THE PROBLEM:
Your answer must be a word-for-word copy of the listing below, minus its pictures.

INFORMATION:
------------------------------------------------------------------------

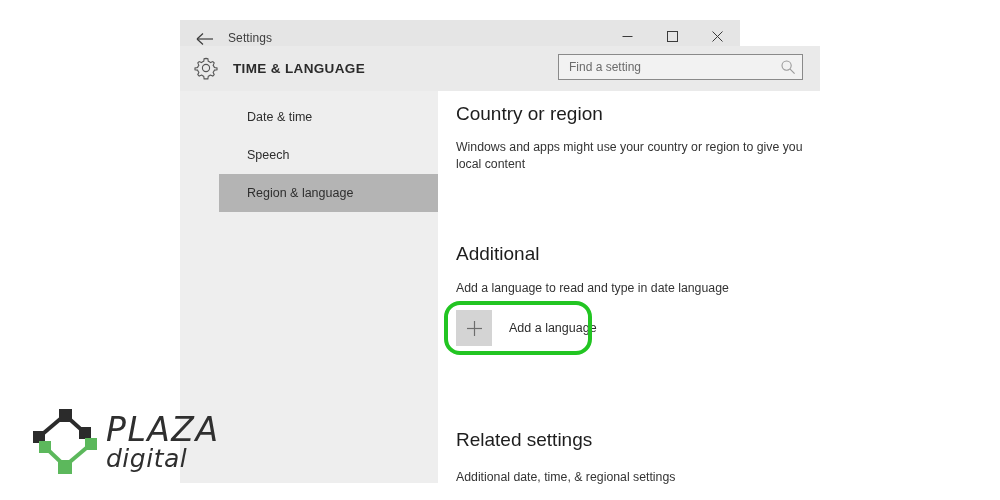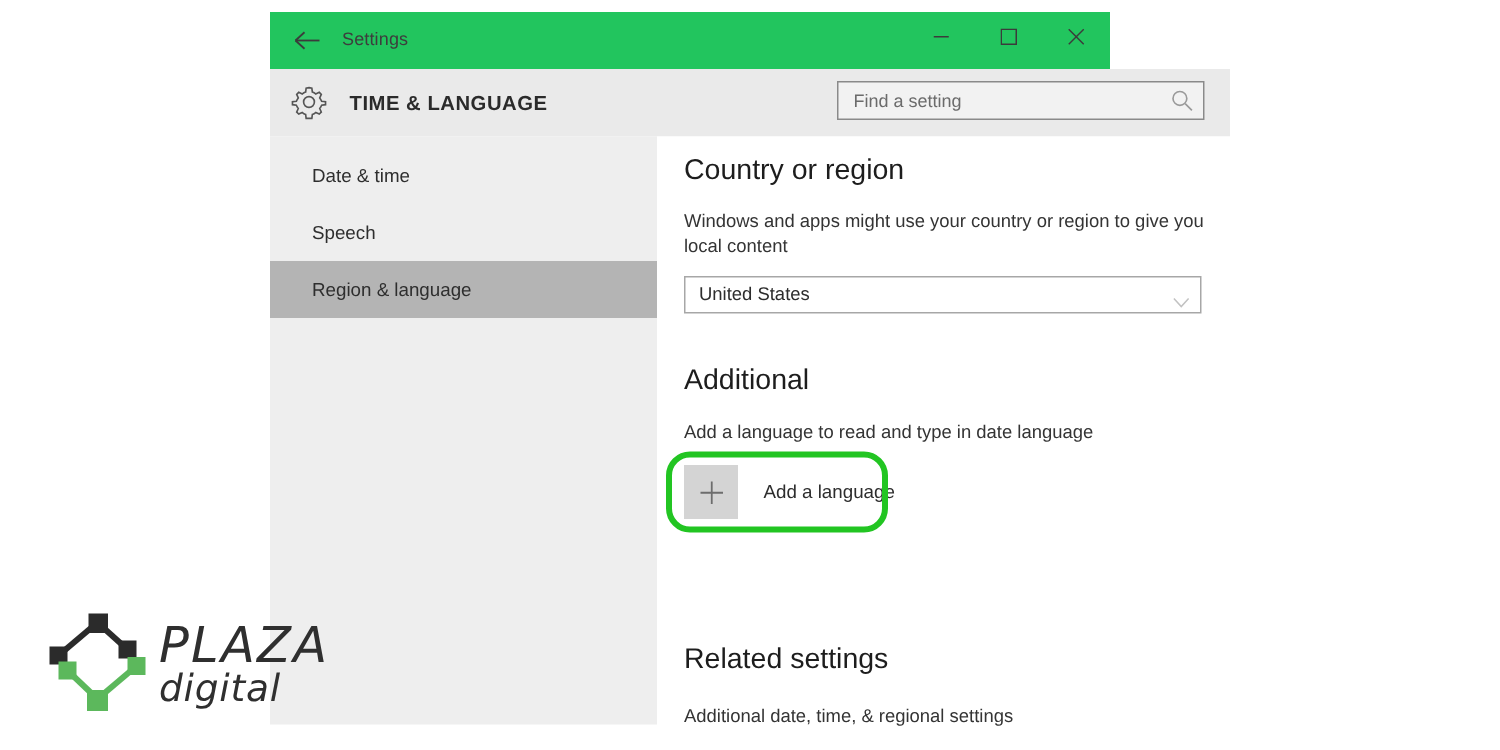--- a/index.html
+++ b/index.html
@@ -30,10 +30,10 @@
   
   .titlebar {
     position: absolute;
-    left: 0; top: 0;
+    left: 0; top: 12px;
     width: 560px;
     height: 38px;
-    background: #22c55e;
+    background: #e5e5e5;
   }
   .back-arrow {
     position: absolute;

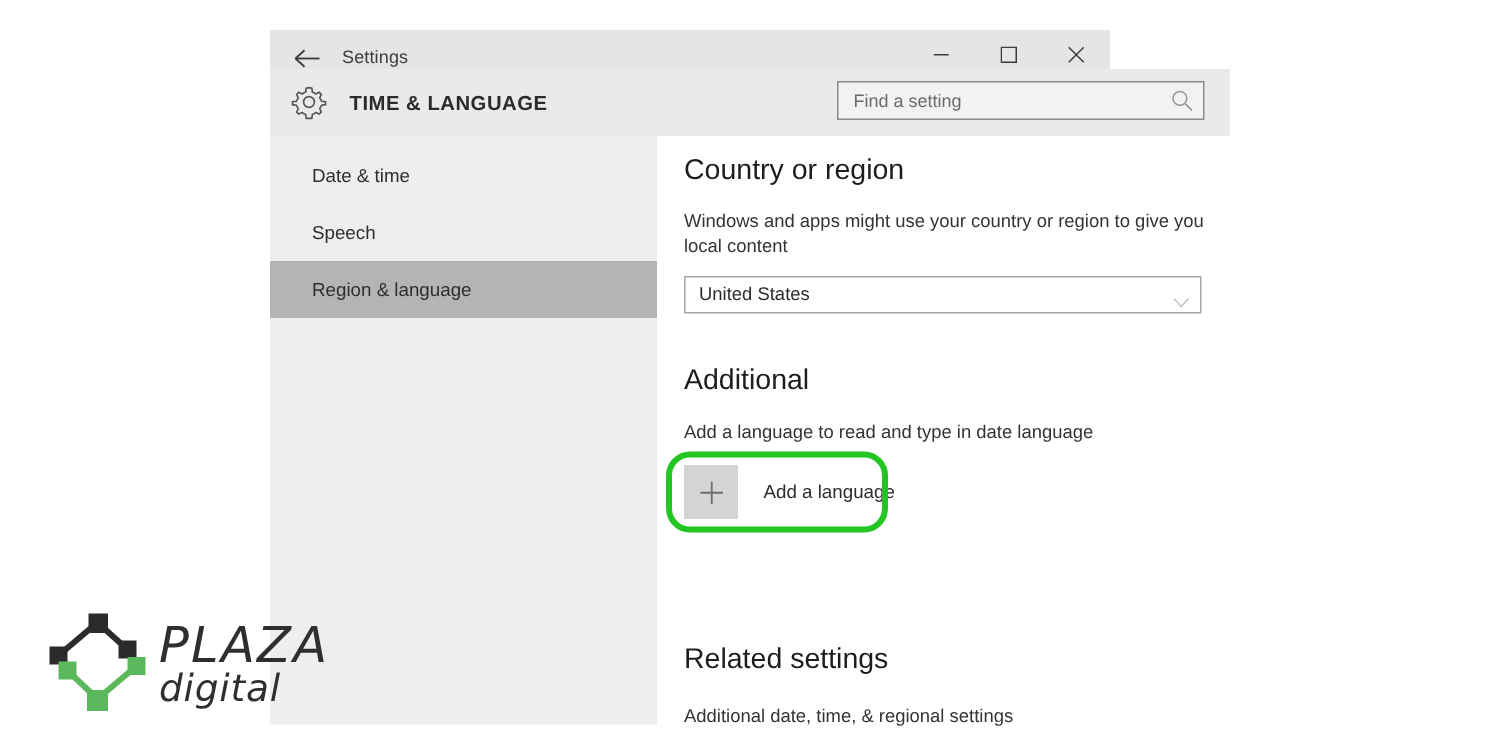--- a/index.html
+++ b/index.html
@@ -129,6 +129,7 @@
     font-size: 12.5px;
     color: #2e2e2e;
     box-sizing: border-box;
+    margin-left: 39px;
   }
   .nav-item.selected { background: #b4b4b4; }
   .nav-gap-sm { height: 7px; }

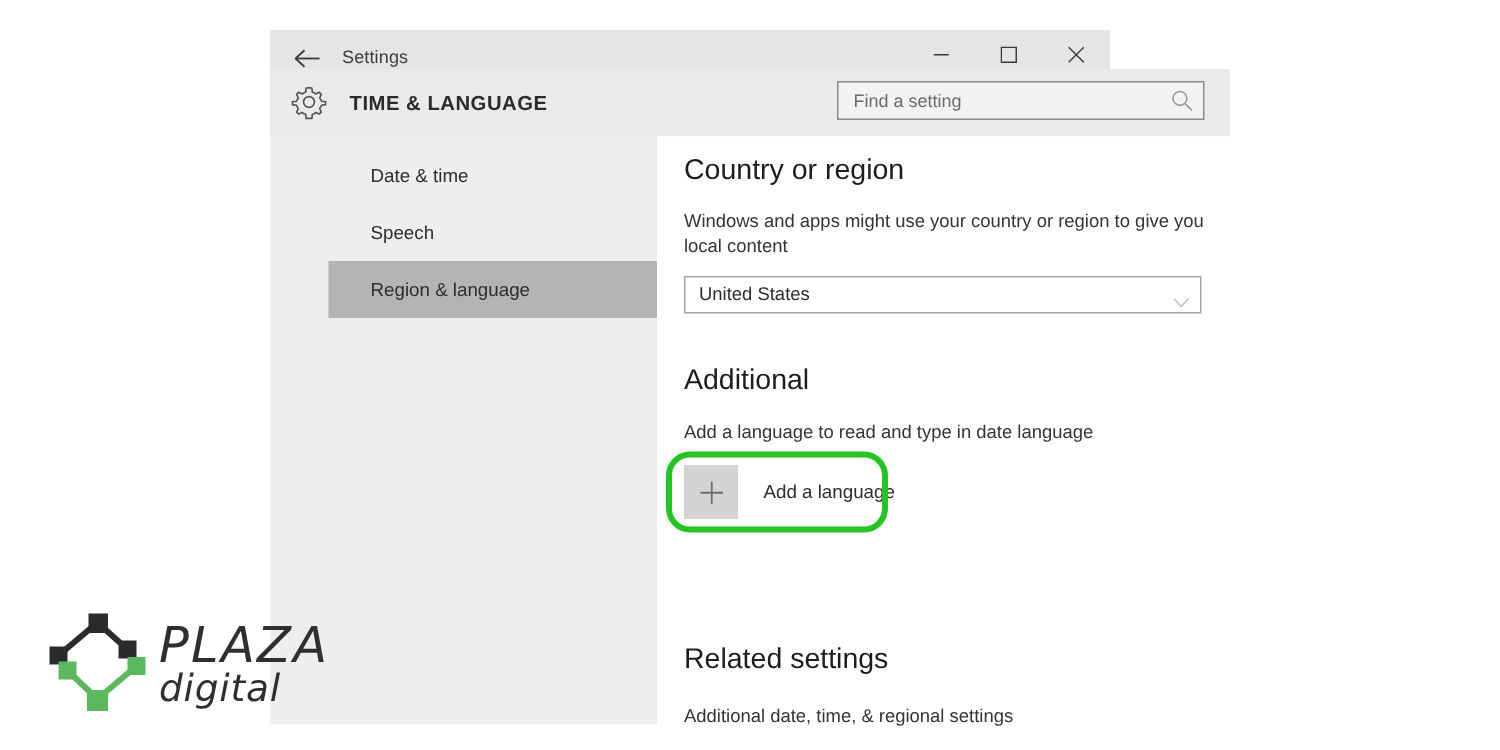--- a/index.html
+++ b/index.html
@@ -343,14 +343,6 @@
     <div class="section-head" style="top:12px">Country or region</div>
     <div class="body-text" style="top:48px">Windows and apps might use your country or region to give you local content</div>
 
-    <div class="combo">
-      <span class="combo-value">United States</span>
-      <span class="combo-chevron">
-        <svg width="11" height="8" viewBox="0 0 11 8" fill="none" stroke="currentColor" stroke-width="1">
-            <path d="M0.6 1 L5.5 6.4 L10.4 1"></path>
-          </svg>
-      </span>
-    </div>
 
     <div class="section-head" style="top:152px">Additional</div>
     <div class="body-text" style="top:189px">Add a language to read and type in date language</div>

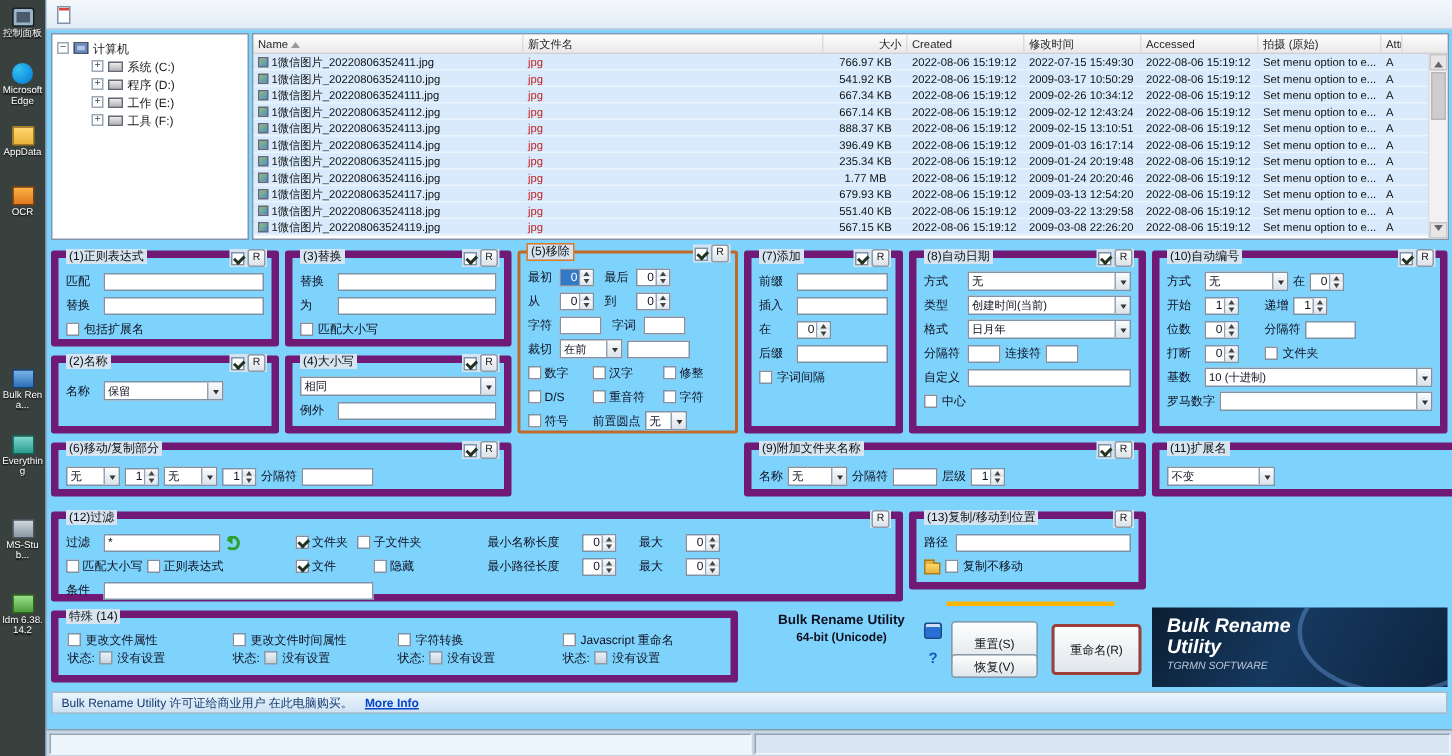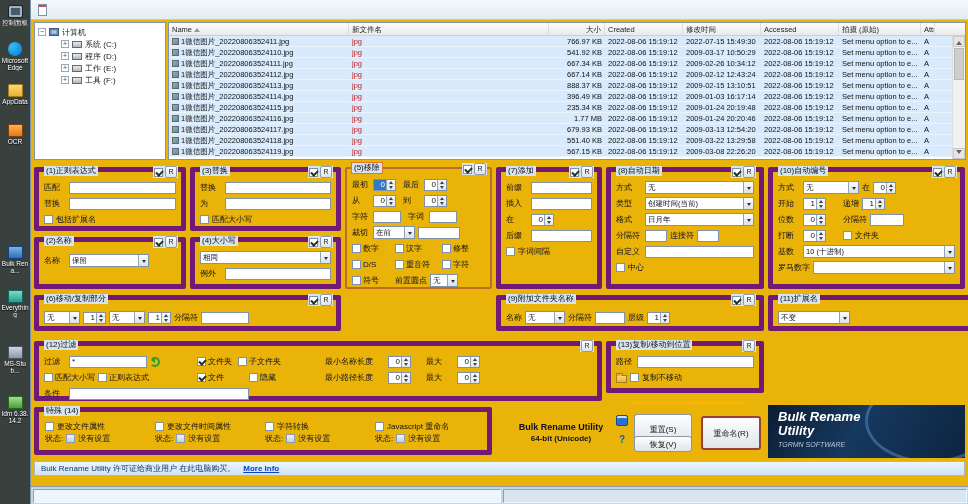--- a/index.html
+++ b/index.html
@@ -18,7 +18,7 @@
 .app-icon-gray{background:linear-gradient(#cfd8df,#8a98a5);border:1px solid #4a5560}
 .app-icon-green{background:linear-gradient(#9be28a,#4e9e3d);border:1px solid #2d6420}
 
-.win{position:absolute;left:30px;top:0;width:938px;height:504px;background:#eab308;border-left:1px solid #7e92a8}
+.win{position:absolute;left:30px;top:0;width:938px;height:504px;background:#7dd3fc;border-left:1px solid #7e92a8}
 .menustrip{height:20px;background:linear-gradient(#f4f8fc,#e2ebf4);border-bottom:1px solid #bccbdb;display:flex;align-items:center;padding:0 7px}
 .doc-ico{width:9px;height:12px;background:#fff;border:1px solid #7f93a8;box-shadow:inset 0 2px 0 #d44}
 

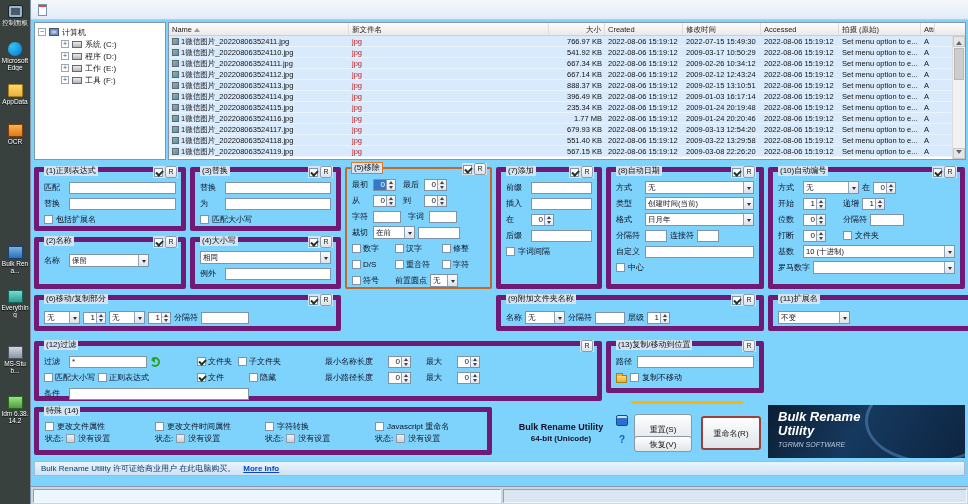--- a/index.html
+++ b/index.html
@@ -33,7 +33,7 @@
 .fh{display:flex;height:13px;background:linear-gradient(#fefefe,#e9e9e9);border-bottom:1px solid #cfcfcf;font-size:7.5px;color:#222}
 .fh .fc{border-right:1px solid #ddd;display:flex;align-items:center;gap:2px}
 .fc{flex:none;overflow:hidden;white-space:nowrap;padding:0 3px;line-height:11px}
-.c0{width:180px}.c1{width:200px}.c2{width:56px;text-align:right;justify-content:flex-end}.c3,.c4,.c5{width:78px}.c6{width:82px}.c7{width:14px}
+.c0{width:180px}.c1{width:200px}.c2{width:56px;text-align:center;justify-content:flex-end}.c3,.c4,.c5{width:78px}.c6{width:82px}.c7{width:14px}
 .fr{display:flex;height:11px;background:#d8eafb;border-bottom:1px solid #e9f4fd;font-size:7.5px;color:#111}
 .fr .c1{color:#c22222}
 .fico{display:inline-block;width:7px;height:7px;margin-right:2px;background:linear-gradient(135deg,#8ec06c,#4a8fd4);border:1px solid #667;vertical-align:-1px}

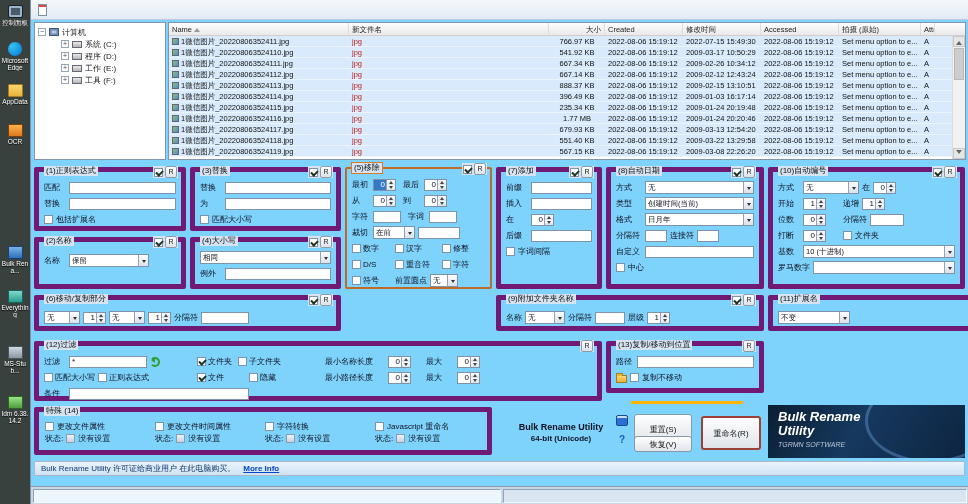--- a/index.html
+++ b/index.html
@@ -81,7 +81,7 @@
 .spitem{width:25%}
 .spitem .row{height:11px;margin-top:1px;padding:0 2px}
 .sico{width:9px;height:9px;background:linear-gradient(#eef2f6,#c8d2dc);border:1px solid #8d9cab;flex:none}
-.brand{position:absolute;left:468px;top:422px;width:124px;text-align:center;color:#101022}
+.brand{position:absolute;left:468px;top:408px;width:124px;text-align:center;color:#101022}
 .brand .b1{font-size:9px;font-weight:bold}
 .brand .b2{font-size:8px;font-weight:bold;margin-top:2px}
 .btn{position:absolute;background:linear-gradient(#fefefe,#dfe5ea);border:1px solid #8a98a6;border-radius:3px;font-size:8px;color:#111;display:flex;align-items:center;justify-content:center;font-family:inherit}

------------------------------------------------------------------------

TASK SOLUTION:
--- a/index.html
+++ b/index.html
@@ -30,10 +30,10 @@
   
   .titlebar {
     position: absolute;
-    left: 0; top: 0;
+    left: 0; top: 12px;
     width: 560px;
     height: 38px;
-    background: #22c55e;
+    background: #e5e5e5;
   }
   .back-arrow {
     position: absolute;

--- a/index.html
+++ b/index.html
@@ -129,6 +129,7 @@
     font-size: 12.5px;
     color: #2e2e2e;
     box-sizing: border-box;
+    margin-left: 39px;
   }
   .nav-item.selected { background: #b4b4b4; }
   .nav-gap-sm { height: 7px; }

--- a/index.html
+++ b/index.html
@@ -343,14 +343,6 @@
     <div class="section-head" style="top:12px">Country or region</div>
     <div class="body-text" style="top:48px">Windows and apps might use your country or region to give you local content</div>
 
-    <div class="combo">
-      <span class="combo-value">United States</span>
-      <span class="combo-chevron">
-        <svg width="11" height="8" viewBox="0 0 11 8" fill="none" stroke="currentColor" stroke-width="1">
-            <path d="M0.6 1 L5.5 6.4 L10.4 1"></path>
-          </svg>
-      </span>
-    </div>
 
     <div class="section-head" style="top:152px">Additional</div>
     <div class="body-text" style="top:189px">Add a language to read and type in date language</div>

--- a/index.html
+++ b/index.html
@@ -18,7 +18,7 @@
 .app-icon-gray{background:linear-gradient(#cfd8df,#8a98a5);border:1px solid #4a5560}
 .app-icon-green{background:linear-gradient(#9be28a,#4e9e3d);border:1px solid #2d6420}
 
-.win{position:absolute;left:30px;top:0;width:938px;height:504px;background:#eab308;border-left:1px solid #7e92a8}
+.win{position:absolute;left:30px;top:0;width:938px;height:504px;background:#7dd3fc;border-left:1px solid #7e92a8}
 .menustrip{height:20px;background:linear-gradient(#f4f8fc,#e2ebf4);border-bottom:1px solid #bccbdb;display:flex;align-items:center;padding:0 7px}
 .doc-ico{width:9px;height:12px;background:#fff;border:1px solid #7f93a8;box-shadow:inset 0 2px 0 #d44}
 

--- a/index.html
+++ b/index.html
@@ -33,7 +33,7 @@
 .fh{display:flex;height:13px;background:linear-gradient(#fefefe,#e9e9e9);border-bottom:1px solid #cfcfcf;font-size:7.5px;color:#222}
 .fh .fc{border-right:1px solid #ddd;display:flex;align-items:center;gap:2px}
 .fc{flex:none;overflow:hidden;white-space:nowrap;padding:0 3px;line-height:11px}
-.c0{width:180px}.c1{width:200px}.c2{width:56px;text-align:right;justify-content:flex-end}.c3,.c4,.c5{width:78px}.c6{width:82px}.c7{width:14px}
+.c0{width:180px}.c1{width:200px}.c2{width:56px;text-align:center;justify-content:flex-end}.c3,.c4,.c5{width:78px}.c6{width:82px}.c7{width:14px}
 .fr{display:flex;height:11px;background:#d8eafb;border-bottom:1px solid #e9f4fd;font-size:7.5px;color:#111}
 .fr .c1{color:#c22222}
 .fico{display:inline-block;width:7px;height:7px;margin-right:2px;background:linear-gradient(135deg,#8ec06c,#4a8fd4);border:1px solid #667;vertical-align:-1px}

--- a/index.html
+++ b/index.html
@@ -81,7 +81,7 @@
 .spitem{width:25%}
 .spitem .row{height:11px;margin-top:1px;padding:0 2px}
 .sico{width:9px;height:9px;background:linear-gradient(#eef2f6,#c8d2dc);border:1px solid #8d9cab;flex:none}
-.brand{position:absolute;left:468px;top:422px;width:124px;text-align:center;color:#101022}
+.brand{position:absolute;left:468px;top:408px;width:124px;text-align:center;color:#101022}
 .brand .b1{font-size:9px;font-weight:bold}
 .brand .b2{font-size:8px;font-weight:bold;margin-top:2px}
 .btn{position:absolute;background:linear-gradient(#fefefe,#dfe5ea);border:1px solid #8a98a6;border-radius:3px;font-size:8px;color:#111;display:flex;align-items:center;justify-content:center;font-family:inherit}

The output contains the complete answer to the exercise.